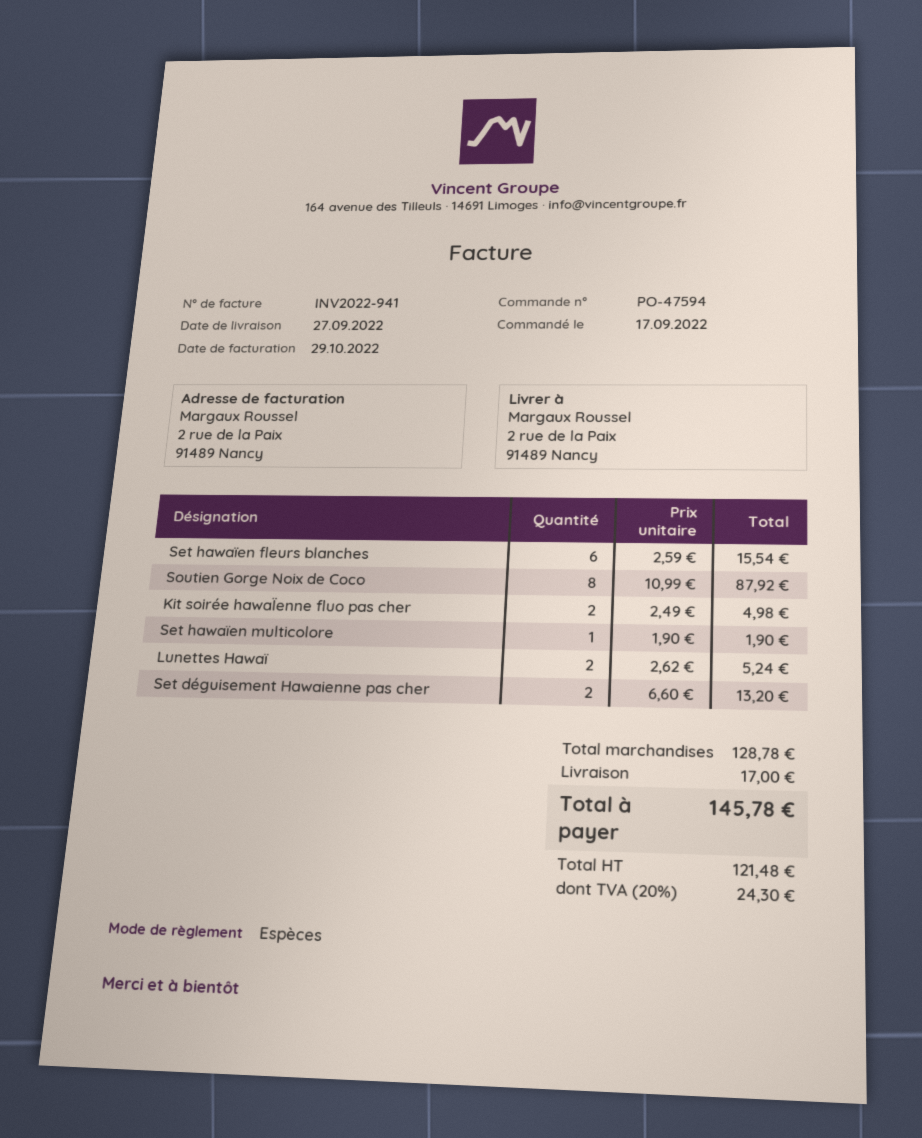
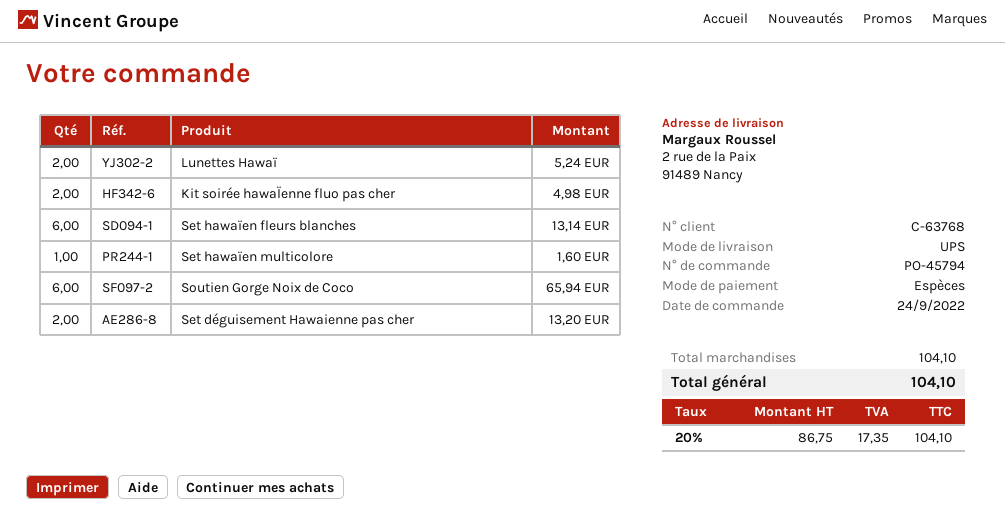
order number: PO-47594 -> PO-45794
order date: 2022-09-17 -> 2022-09-24
Set hawaïen fleurs blanches: 6 for 15.54 -> 6 for 13.14
Soutien Gorge Noix de Coco: 8 for 87.92 -> 6 for 65.94
Set hawaïen multicolore: 1 for 1.90 -> 1 for 1.60
subtotal: 128.78 -> 104.10
shipping: 17.00 -> none
net: 121.48 -> 86.75
tax: 20% = 24.30 -> 20% = 17.35
total: 145.78 -> 104.10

§ §

* [Task details] Retype everything in the material word for word, minus pictures.

* [Task answer]
order number: PO-47594 -> PO-45794
order date: 2022-09-17 -> 2022-09-24
Set hawaïen fleurs blanches: 6 for 15.54 -> 6 for 13.14
Soutien Gorge Noix de Coco: 8 for 87.92 -> 6 for 65.94
Set hawaïen multicolore: 1 for 1.90 -> 1 for 1.60
subtotal: 128.78 -> 104.10
shipping: 17.00 -> none
net: 121.48 -> 86.75
tax: 20% = 24.30 -> 20% = 17.35
total: 145.78 -> 104.10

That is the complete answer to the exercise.